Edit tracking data
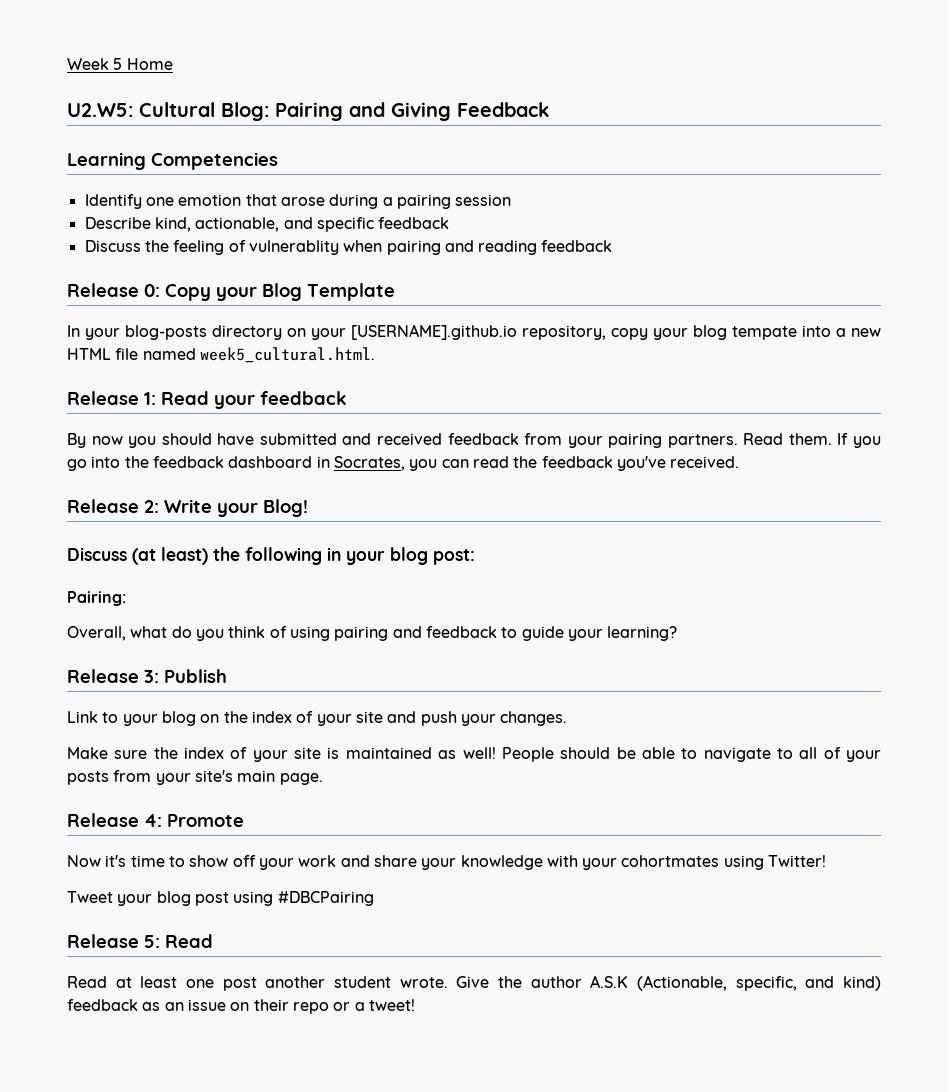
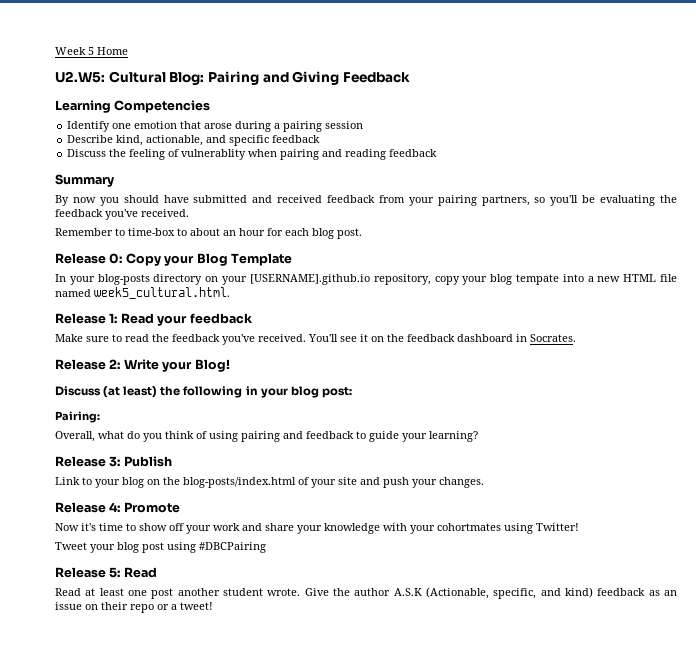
(613, 246) none -> [55,174,114,187] [55,195,677,206] [55,209,189,220] [55,228,362,239] // Summary // By now you should have submitted and received feedback from your pairing partners, so you'll be evaluating the feedback you've received. // Remember to time-box to about an hour for each blog post.
[67,433,881,448] [67,456,469,471] By now you should have submitted and received feedback from your pairing partners. Read them. If you go into the feedback dashboard in Socrates, you can -> [55,334,122,342] Make sure to
(740, 462) none -> [308,334,576,342] You'll see it on the feedback dashboard in Socrates.
[251,711,292,723] index -> [183,477,296,488] blog-posts/index.html
[67,747,882,762] [67,770,323,785] // Make sure the index of your site is maintained as well! People should be able to navigate to all of your posts from your site's main page. -> (484, 482) none

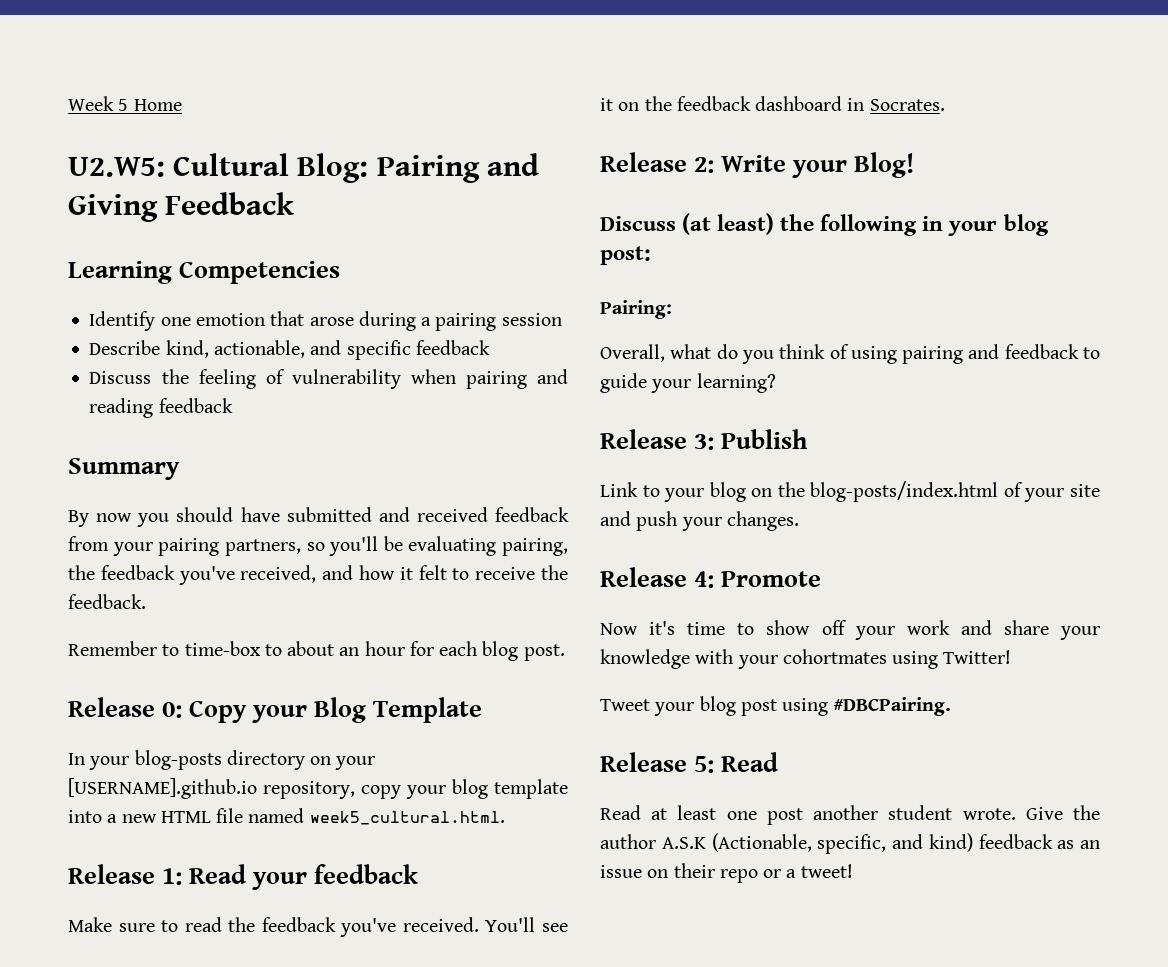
[181,149,247,160] vulnerablity -> [291,369,401,389] vulnerability
[659,195,677,203] [55,209,189,220] the feedback you've received. -> [502,538,568,556] [68,565,569,585] [68,594,146,609] pairing, the feedback you've received, and how it felt to receive the feedback.
[515,274,559,285] tempate -> [494,779,568,799] template
[199,542,266,553] #DBCPairing -> [833,697,952,716] #DBCPairing.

= TASK BRIEF =
Work out how many lines in the records hold the word "should", and answer with that number alone.

= OUTPUT OF THE EXERCISE =
3